It is not often that events in Ireland register among the political fraternity in North Carolina but news that Ireland is planning to force cigarette companies to use plain packaging on their products has prompted Governor Pat McCrory to act.
Writing to the Irish Ambassador to the United States, Anne Anderson, the Governor requested that his concerns be forwarded to the Irish Government for consideration in what is becoming an international assault on the Irish proposals. Ireland it will be remembered was the first country in the world to introduce a blanket ban on smoking in the workplace. The legislation was presented as a health-care issue for workers rather than an attack on cigarettes per se, but of course the effect was the same. No-one can really argue that an individual does have the right to damage the health of another person by smoking in an enclosed work environment and thus the new laws were widely accepted and implemented.
The smoking ban in Ireland badly hit the revenues of pubs and hotels especially, both of which are businesses crucial to Ireland’s tourist economy. Despite this the laws remain, with prospects of their reach being extended.
The Irish war on tobacco continues and the latest proposals involve compelling cigarette manufacturers to have brand-free blank labelling on all of their tobacco products. Ireland already forces manufacturers to print extreme and graphic photographs of the effects of cigarettes on its packaging – a policy that neuro-science fMRI research suggests is counter-productive. Now the focus is on removing all branding and slogans such as ‘low tar’ from the packaging in a bid to stop the use of cigarettes in Ireland, especially among women.
One in three Irish women now smoke regularly with lung cancer now overtaking breast cancer as the main cause of cancer death among women in Ireland. In poorer areas the rate of smoking among women is over 50%. A recent study by an Australian research group revealed the following rates of smoking internationally:
Afghanistan 50%
Greece 39%
Russia 35%
India 32%
Ireland 27%
UK 24%
Australia 18%
Canada 17%
USA 17%
Iran 11%
North Carolina is home to the second-largest tobacco firm in the US, RJ Reynolds Tobacco Company who manufacture the Camel brand of cigarettes. Three of that States top five employers are tobacco companies. So while it is not surprising that the Governor of North Carolina should take such an interest in anything likely to effect the employment of his constituents, it is perhaps a little surprising that his reach should extend to Ireland.
Governor McCrory suggested that the ban on branding would be a ‘direct assault’ on intellectual property and trademark rights. He wrote that there was ‘little evidence that plain packaging measures are anything more than symbolism’. Perhaps missing the point that all branding is a form of symbolism.
The Republican politician said the Irish plans threatened to ‘divert attention and resources from more effective actions that could achieve Ireland’s greater goal of being smoke-free during the next decade’. He declined to offer suggestions as to how the country might become smoke-free.

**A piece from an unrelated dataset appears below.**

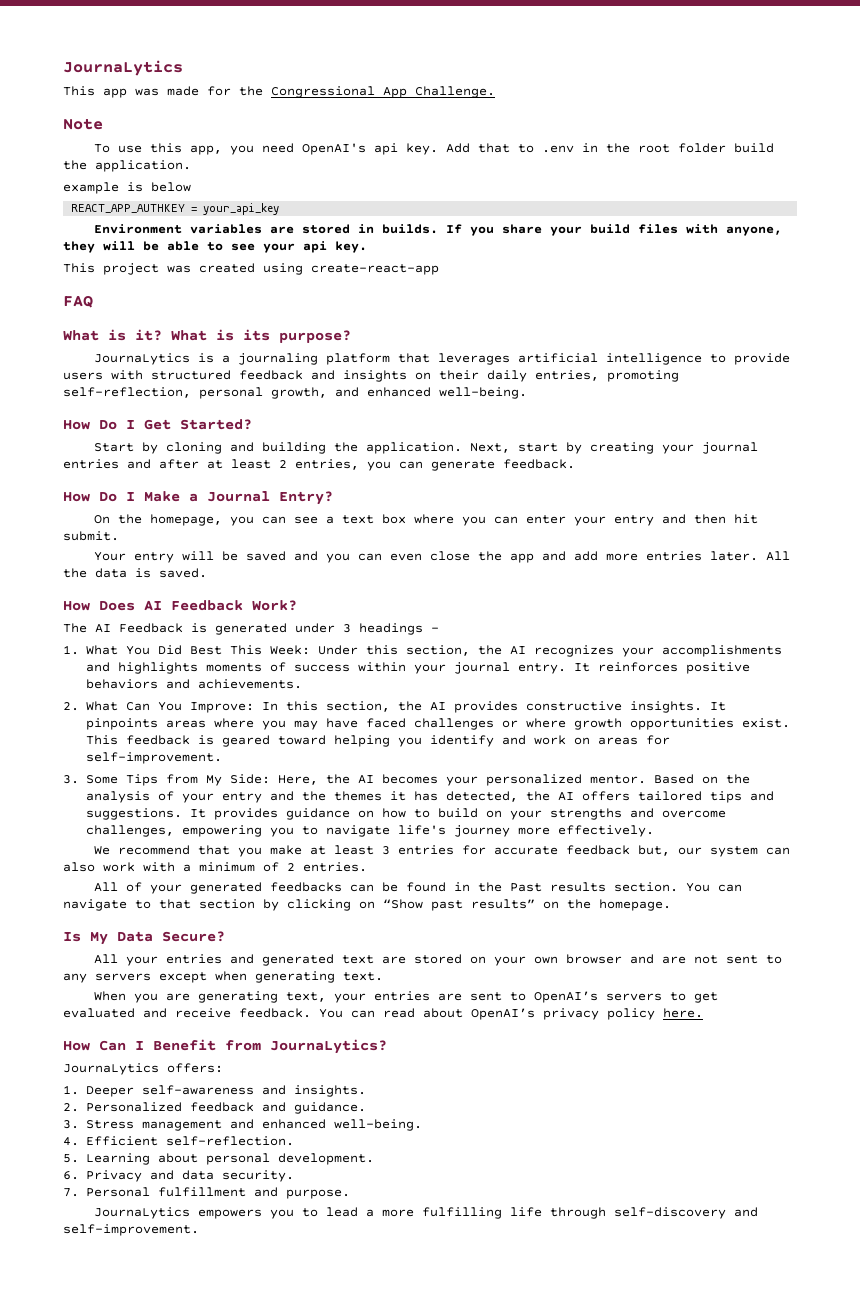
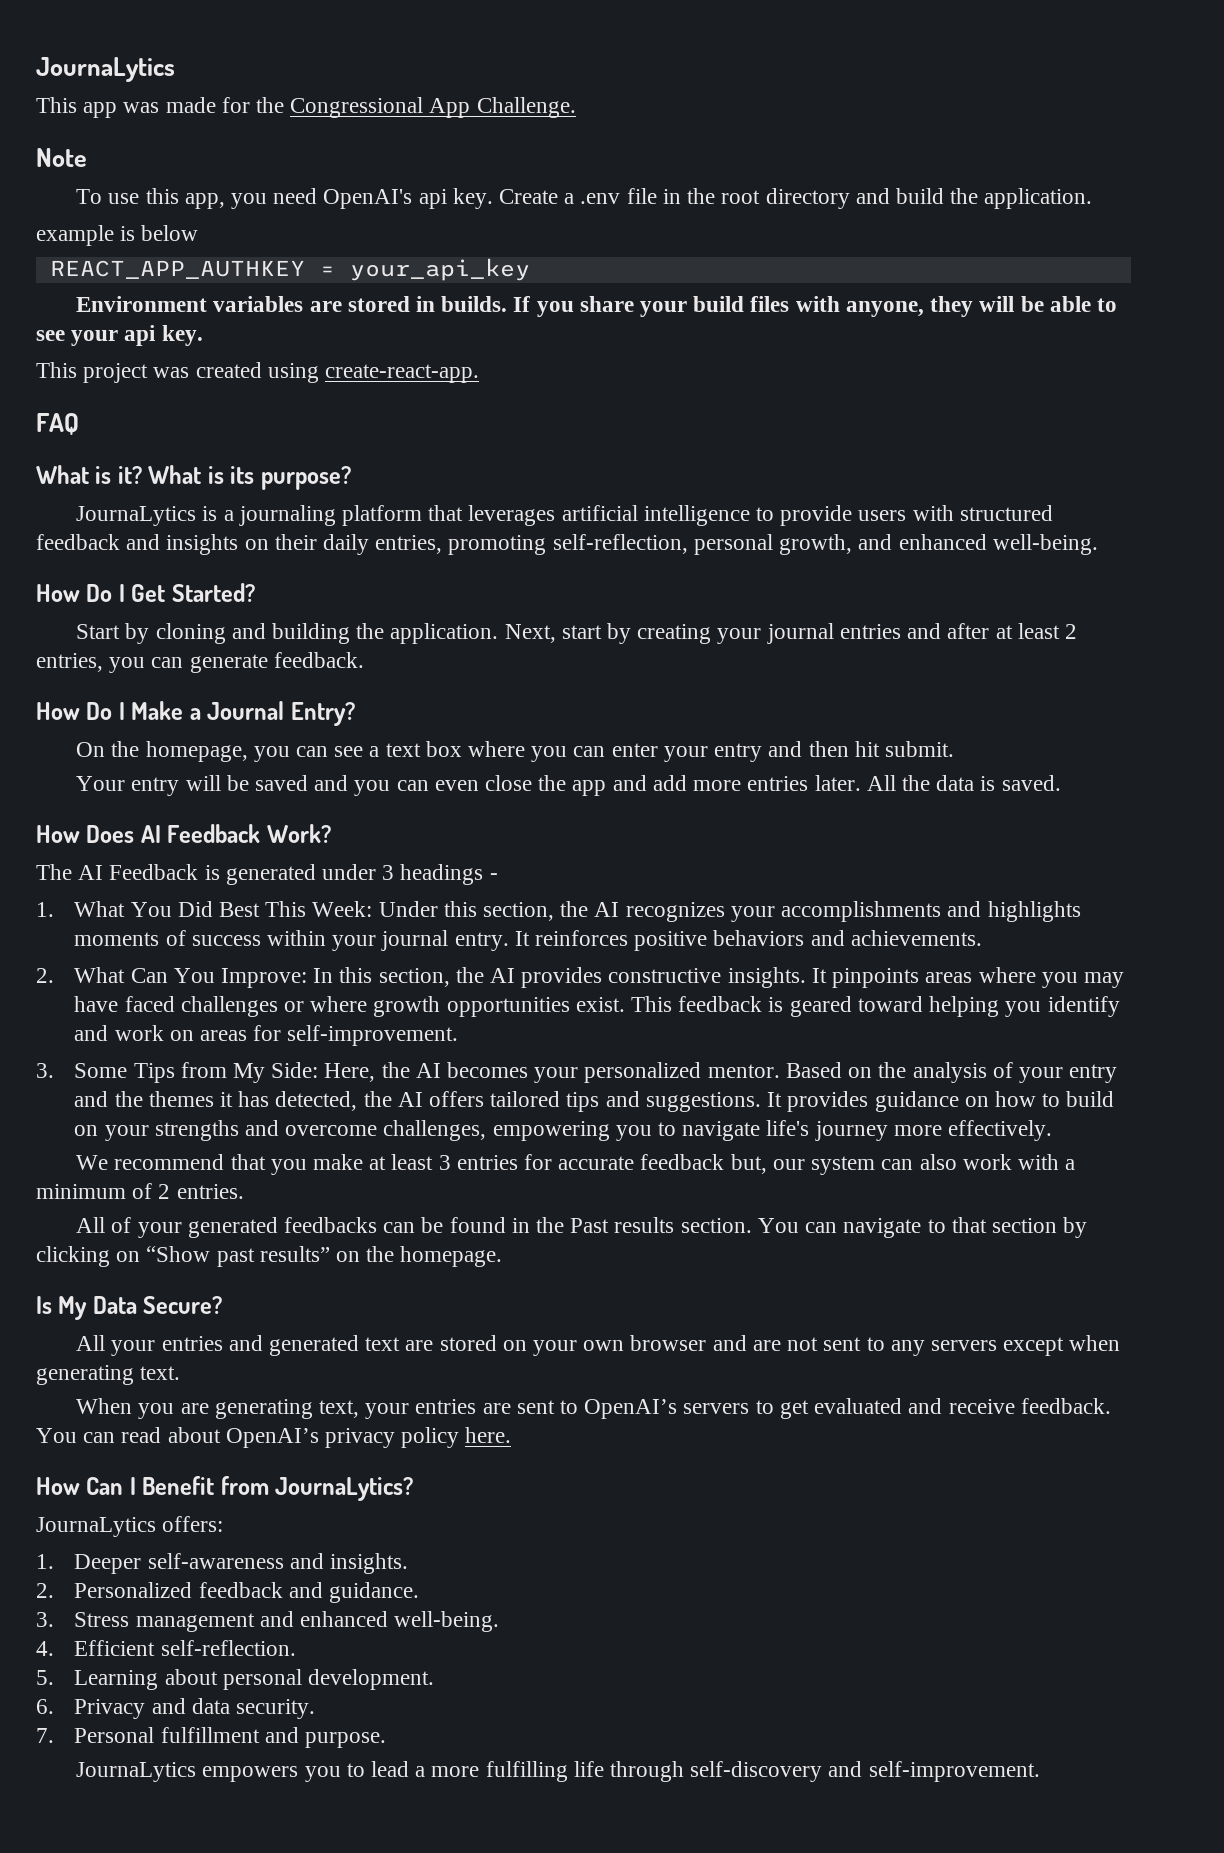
- Add that to .env in the root folder build the application.
+ Create a .env file in the root directory and build the application.
- This project was created using create-react-app
+ This project was created using create-react-app.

He suggested that retaliatory action in the US could hit Irish businesses:
Imagine if the United States required Guinness to be stripped of its universally recognised brand and be marketed solely as ‘beer’ or Jameson to be labelled simply as ‘whiskey’ and Baileys as ‘liqueur’. These outstanding Irish companies would be outraged and would argue that the quality and distinction of their products, as conveyed through their brand packaging, were being stolen – and they would be right.’
Presumably any such alcohol labelling ban would apply to US beer companies and not just Irish companies but nevertheless this is a fair point. The focus in Ireland is currently very much on cigarettes while it can be argued that alcohol advertising is also very damaging.
The letter to the Irish Ambassador concludes by saying that he respects Ireland’s ‘sovereign prerogative to govern’.
The issue is clearly divisive in the US also with the US Chamber of Commerce joining the North Carolina Governor in his objections to plain packaging while the American Cancer Society and the American Lung Association have both written to Irish Taoiseach Enda Kenny supporting the proposed new laws.
Pressure against the initiative is building. Within Europe Italy became the ninth EU state to object to the anti-smoking packaging, joining the Czech Republic, Greece, Poland, Bulgaria, Portugal, Romania, Slovakia and Spain.
It remains to be seen if the Irish Government has the will to proceed.